▸ Instructions to follow
Look below for the line with "background: #c4b5fd ->" and the line with "text: write ->"; repeat exactly those two lines and all lines between them, but no pictures.

*** Opening Materials provided ***

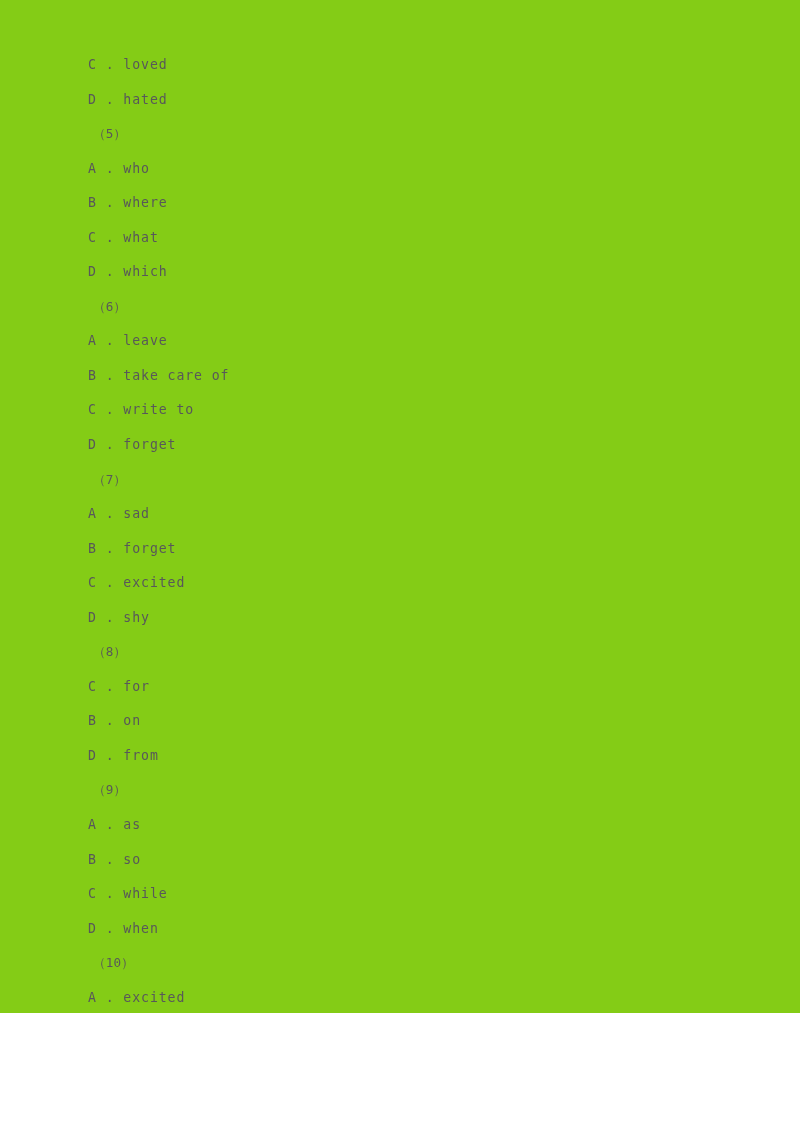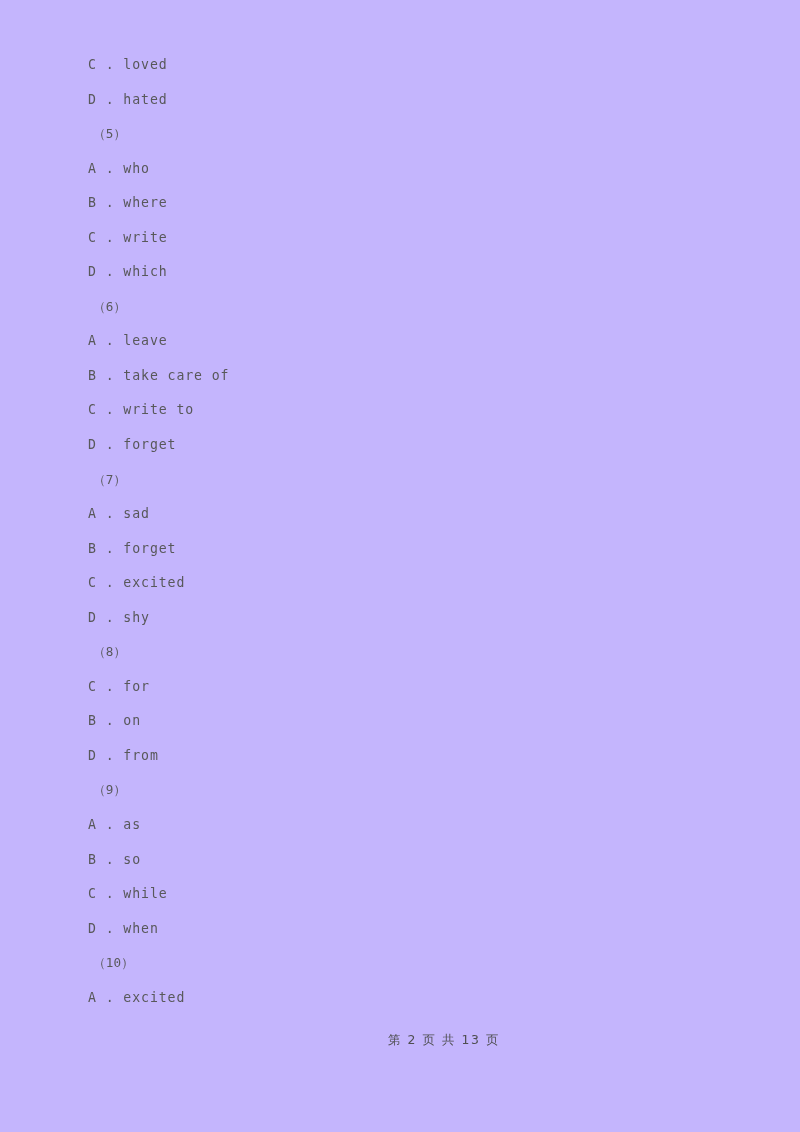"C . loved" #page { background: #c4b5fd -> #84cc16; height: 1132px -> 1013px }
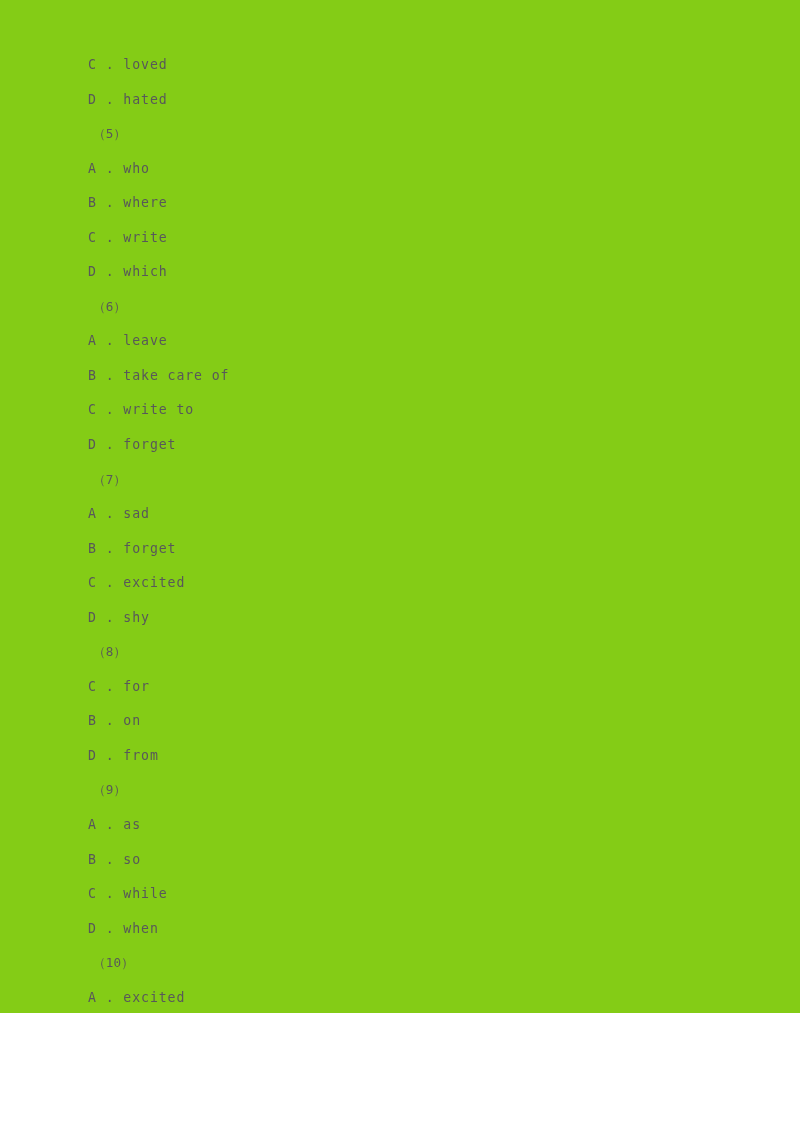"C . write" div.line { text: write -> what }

*** Closing Materials provided ***
*** Opening Materials provided ***

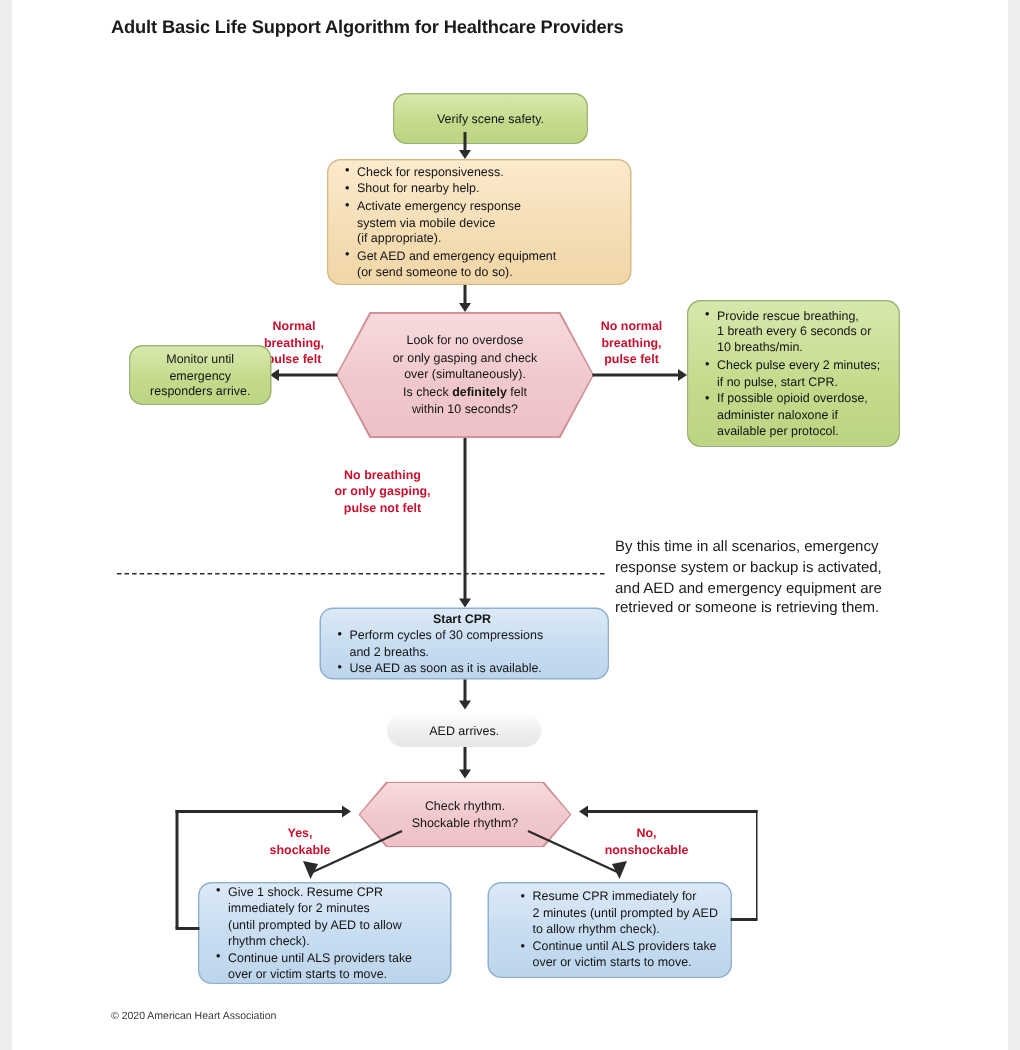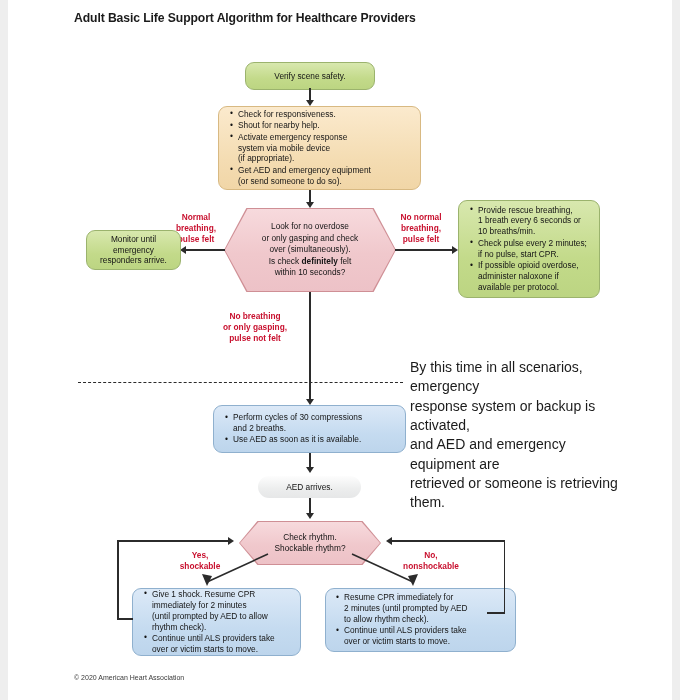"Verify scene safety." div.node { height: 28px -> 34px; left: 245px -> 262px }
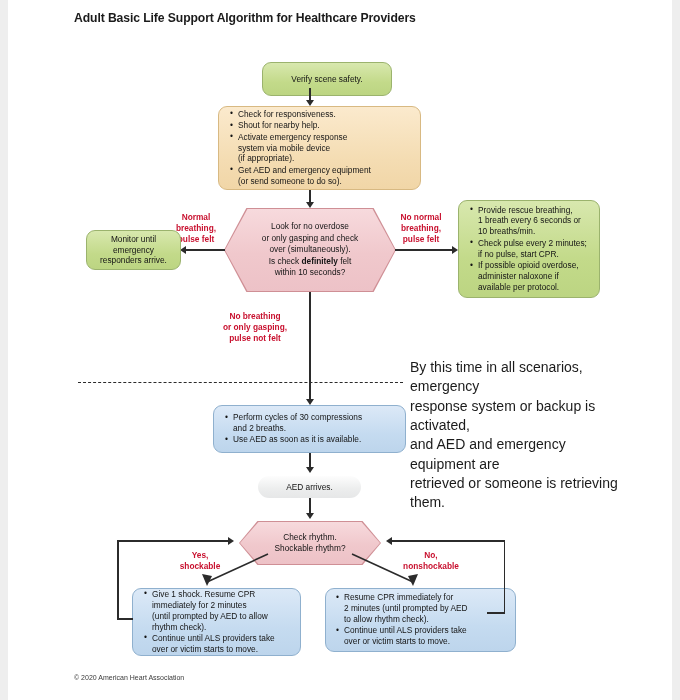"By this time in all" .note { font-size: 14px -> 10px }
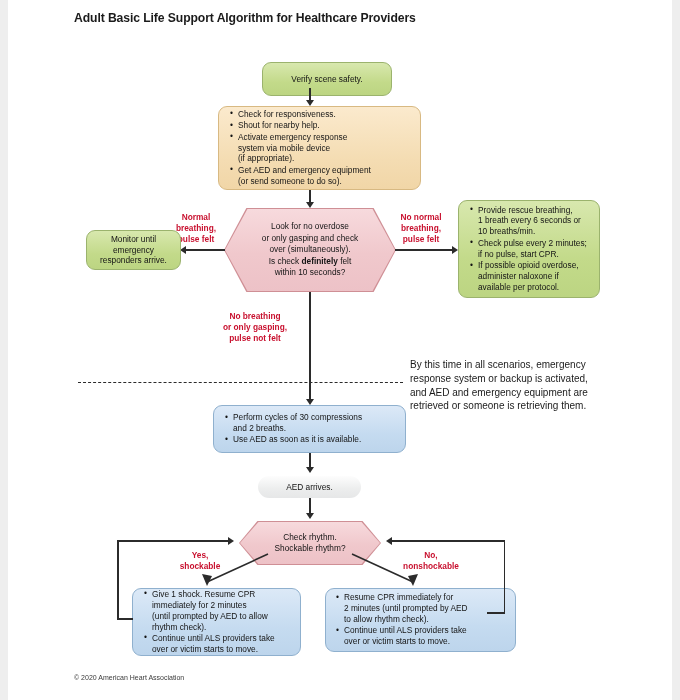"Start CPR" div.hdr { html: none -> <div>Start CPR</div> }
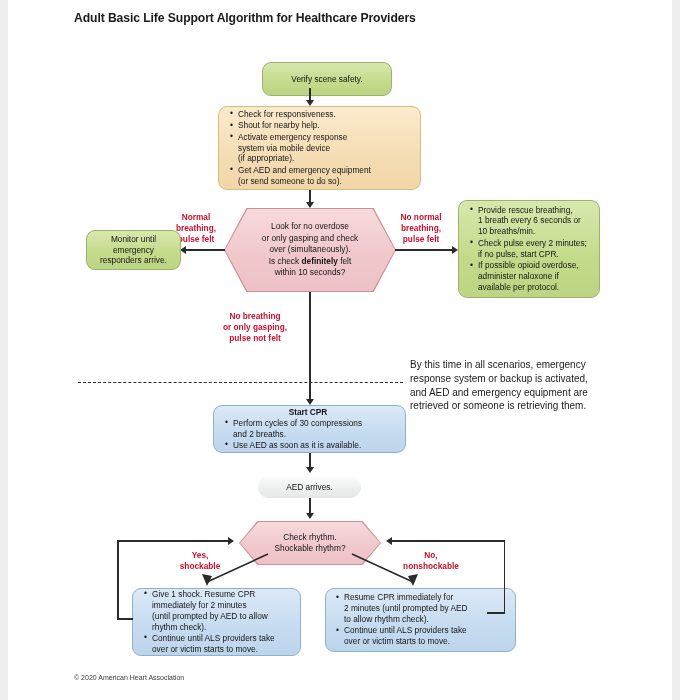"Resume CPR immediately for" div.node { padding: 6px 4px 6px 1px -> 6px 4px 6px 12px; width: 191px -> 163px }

*** Closing Materials provided ***
*** Opening Materials provided ***

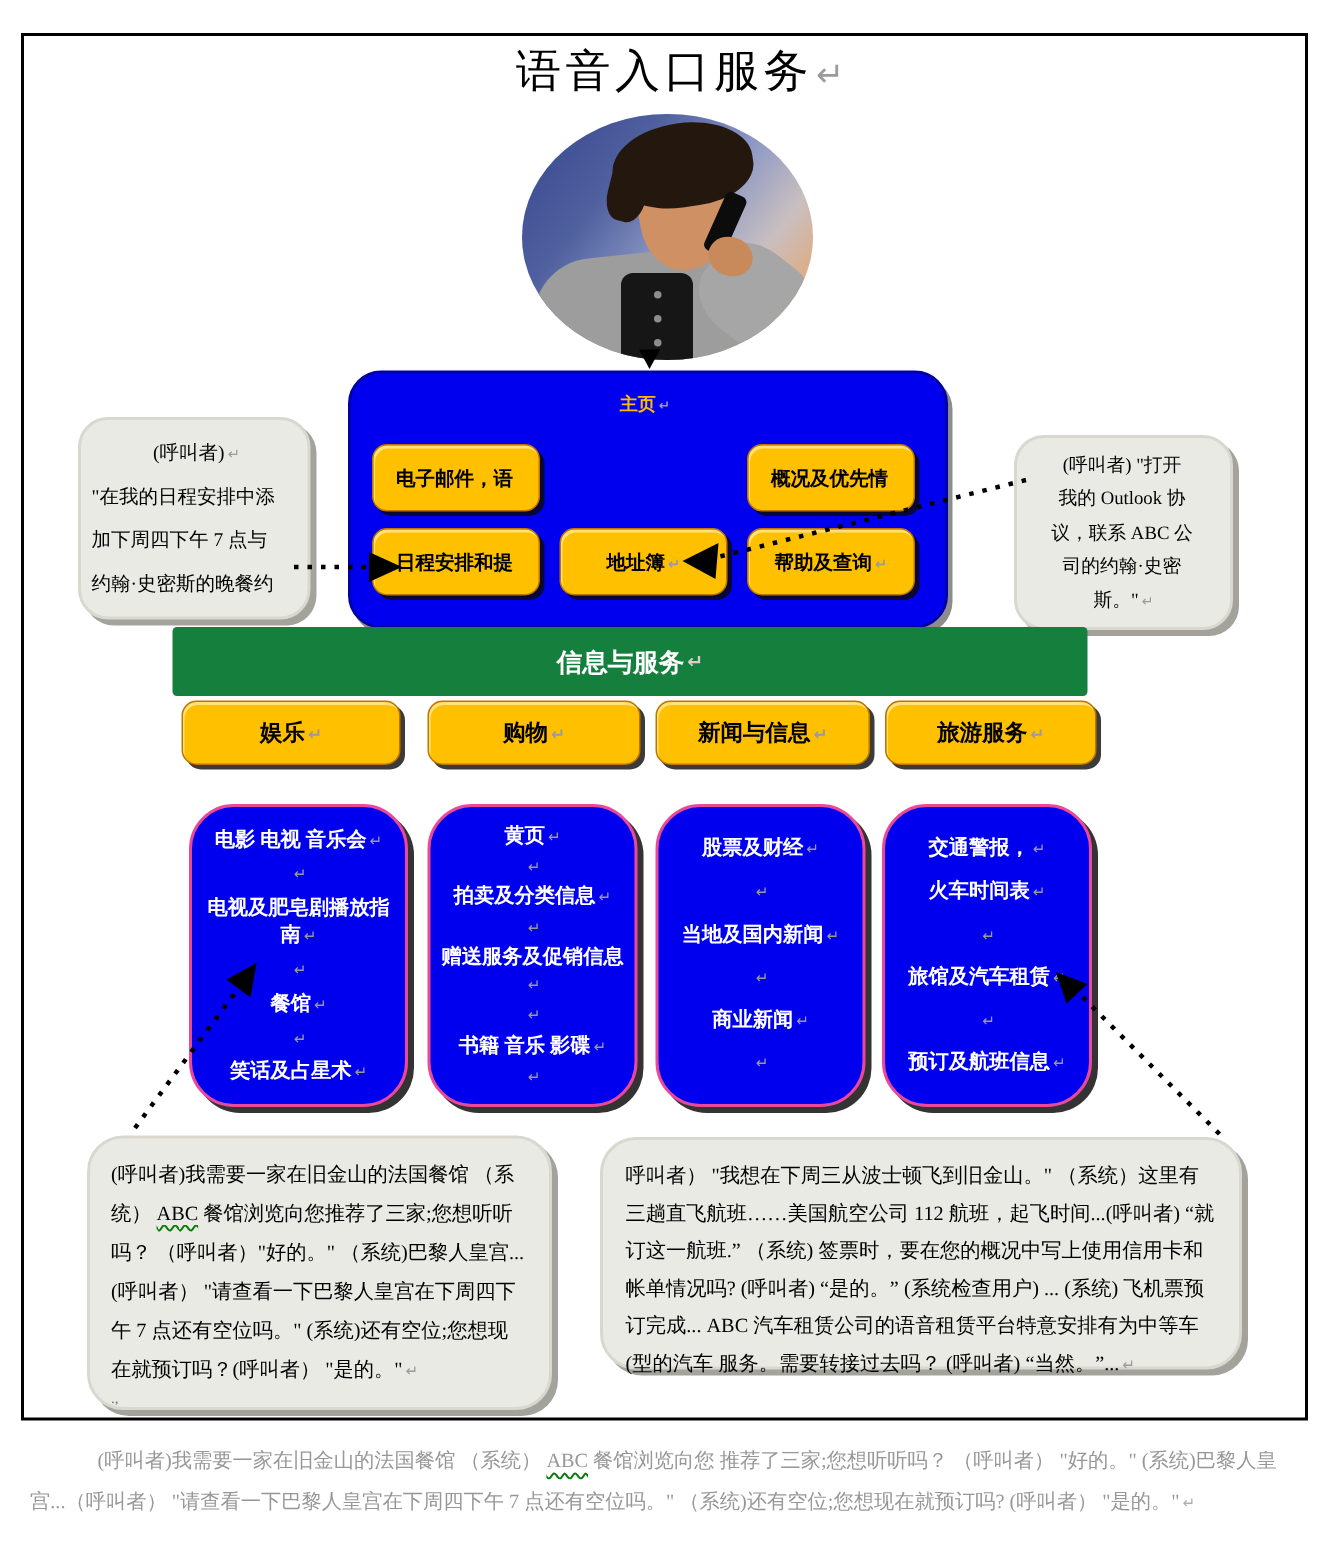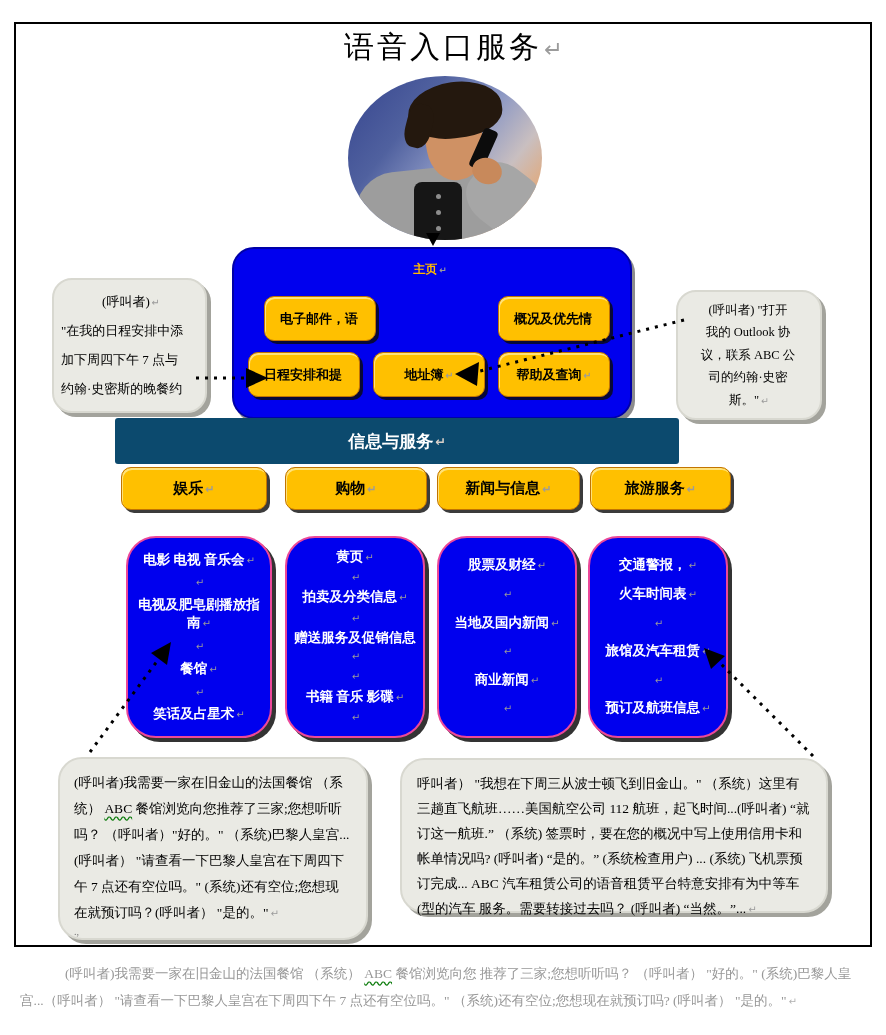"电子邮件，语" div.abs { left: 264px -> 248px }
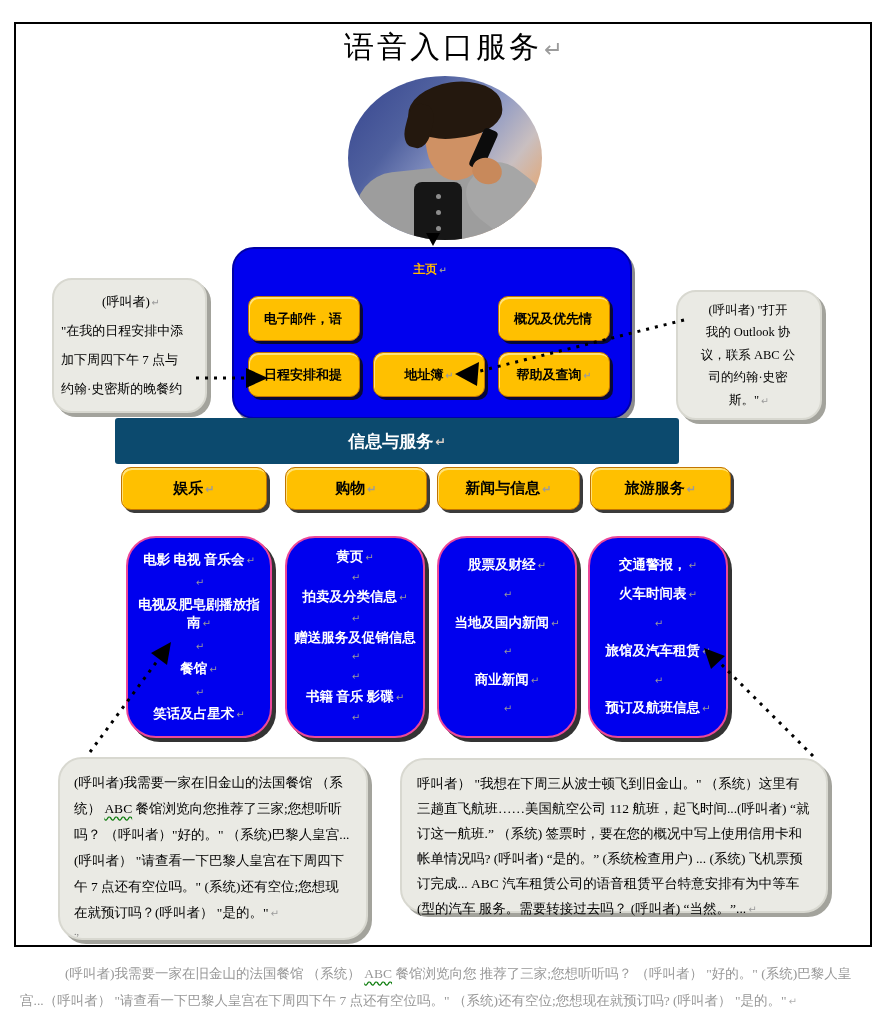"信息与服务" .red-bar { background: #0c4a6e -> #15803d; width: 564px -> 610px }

*** Closing Materials provided ***

▸ Answer to this task
"C . loved" #page { background: #c4b5fd -> #84cc16; height: 1132px -> 1013px }
"C . write" div.line { text: write -> what }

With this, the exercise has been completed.